| Entries supplied |
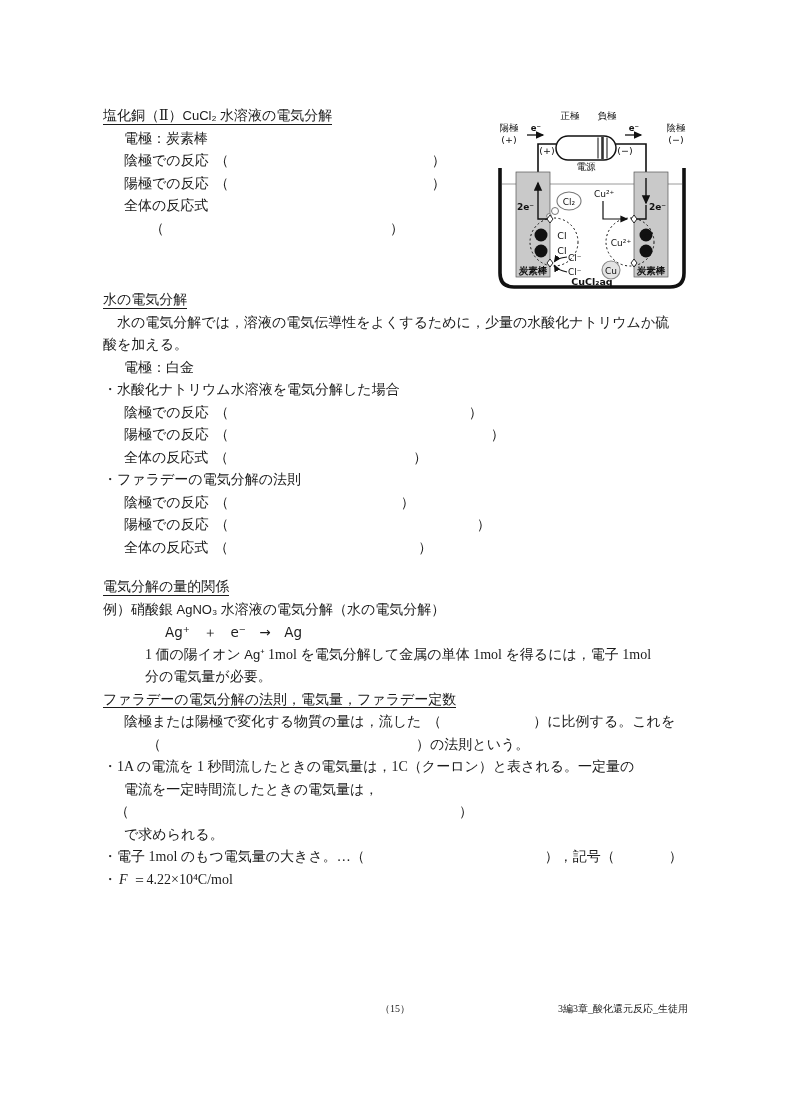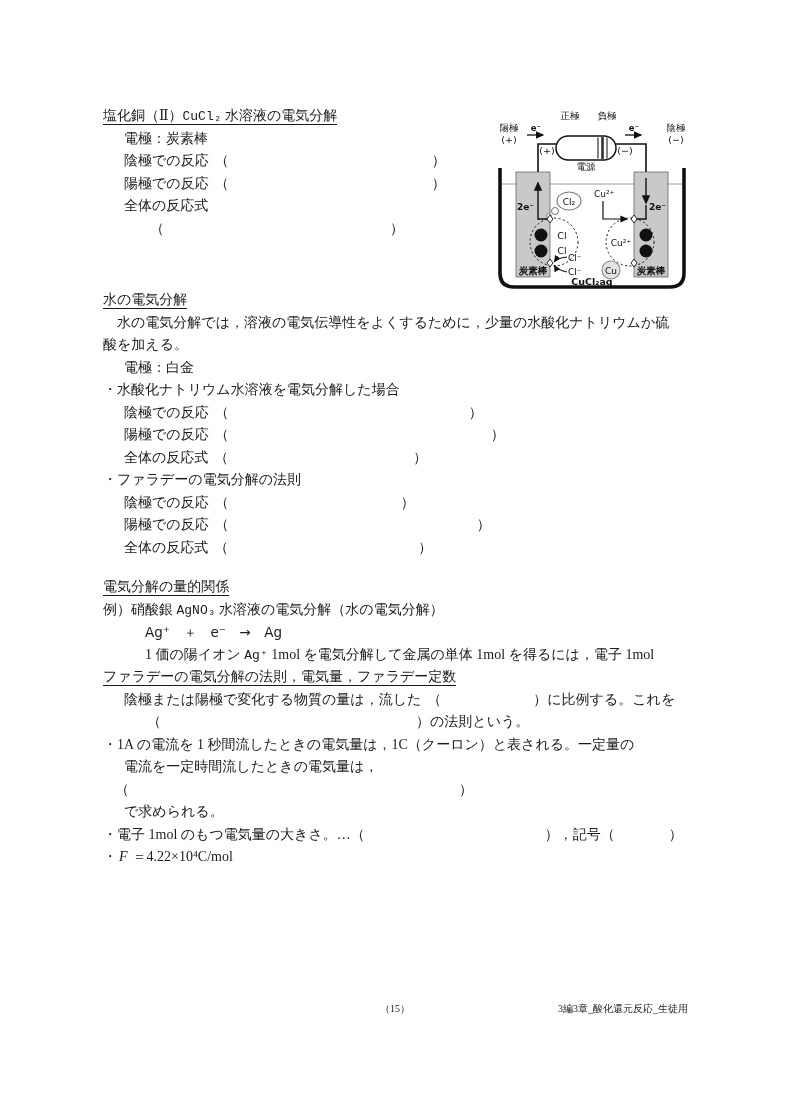--- a/index.html
+++ b/index.html
@@ -18,7 +18,7 @@
   .ul { border-bottom:1.1px solid #1b1b1b; padding-bottom:0.5px; }
   .gap { display:inline-block; height:1px; }
   .sp6 { display:inline-block; width:6px; height:1px; }
-  .f { font-family:Liberation Mono, monospace; font-size:13px; }
+  .f { font-family:Liberation Sans, sans-serif; font-size:13px; }
   .eq { font-family:"DejaVu Sans","Liberation Sans",sans-serif; font-size:13.5px; }
   .it { font-style:italic; }
   .vs49 { height:49px; }

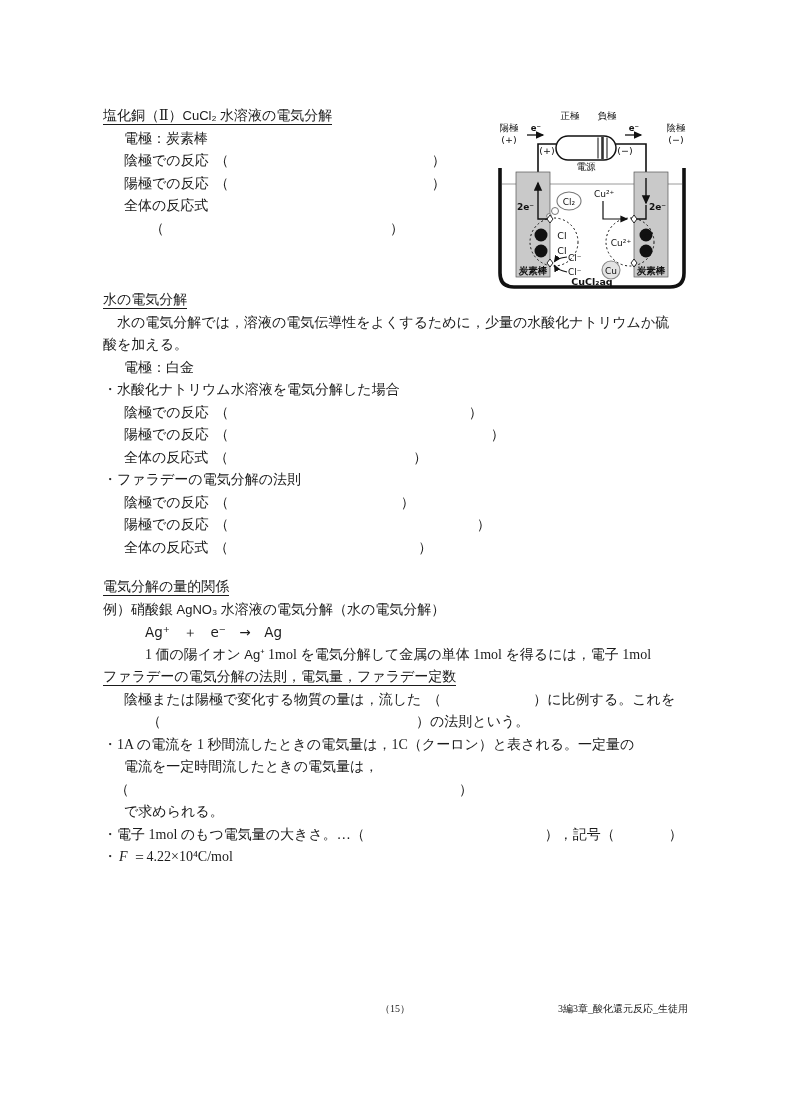--- a/index.html
+++ b/index.html
@@ -19,7 +19,7 @@
   .gap { display:inline-block; height:1px; }
   .sp6 { display:inline-block; width:6px; height:1px; }
   .f { font-family:Liberation Sans, sans-serif; font-size:13px; }
-  .eq { font-family:"DejaVu Sans","Liberation Sans",sans-serif; font-size:13.5px; }
+  .eq { font-family:"DejaVu Sans","Liberation Sans",sans-serif; font-size:13.5px;margin-left:20px; }
   .it { font-style:italic; }
   .vs49 { height:49px; }
   .vs17 { height:17px; }

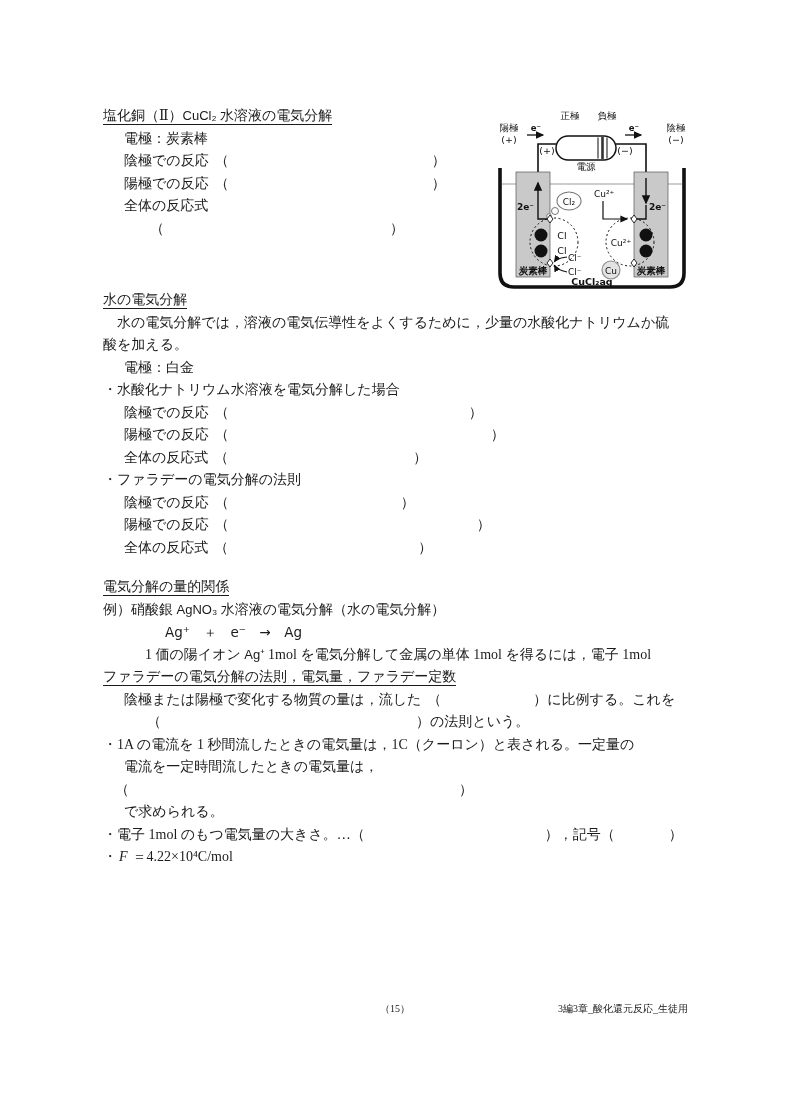--- a/index.html
+++ b/index.html
@@ -64,6 +64,7 @@
     <div class="ln"><span>例）硝酸銀 </span><span class="f">AgNO₃</span><span> 水溶液の電気分解（水の電気分解）</span></div>
     <div class="ln in2"><span class="eq">Ag⁺　＋　e⁻　→　Ag</span></div>
     <div class="ln in2"><span>1 価の陽イオン </span><span class="f">Ag⁺</span><span> 1mol を電気分解して金属の単体 1mol を得るには，電子 1mol</span></div>
+    <div class="ln in2"><span>分の電気量が必要。</span></div>
 
     <div class="ln"><span class="ul">ファラデーの電気分解の法則，電気量，ファラデー定数</span></div>
     <div class="ln in1"><span>陰極または陽極で変化する物質の量は，流した</span><span class="sp6"></span><span>（</span><span class="gap" style="width:92px"></span><span>）</span><span>に比例する。これを</span></div>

| What the exercise asks |
In the records above, find the lines containing "font" and copy them.

| Final answer |
-  .f { font-family:Liberation Mono, monospace; font-size:13px; }
+  .f { font-family:Liberation Sans, sans-serif; font-size:13px; }
   .eq { font-family:"DejaVu Sans","Liberation Sans",sans-serif; font-size:13.5px; }
   .it { font-style:italic; }
   .f { font-family:Liberation Sans, sans-serif; font-size:13px; }
-  .eq { font-family:"DejaVu Sans","Liberation Sans",sans-serif; font-size:13.5px; }
+  .eq { font-family:"DejaVu Sans","Liberation Sans",sans-serif; font-size:13.5px;margin-left:20px; }
   .it { font-style:italic; }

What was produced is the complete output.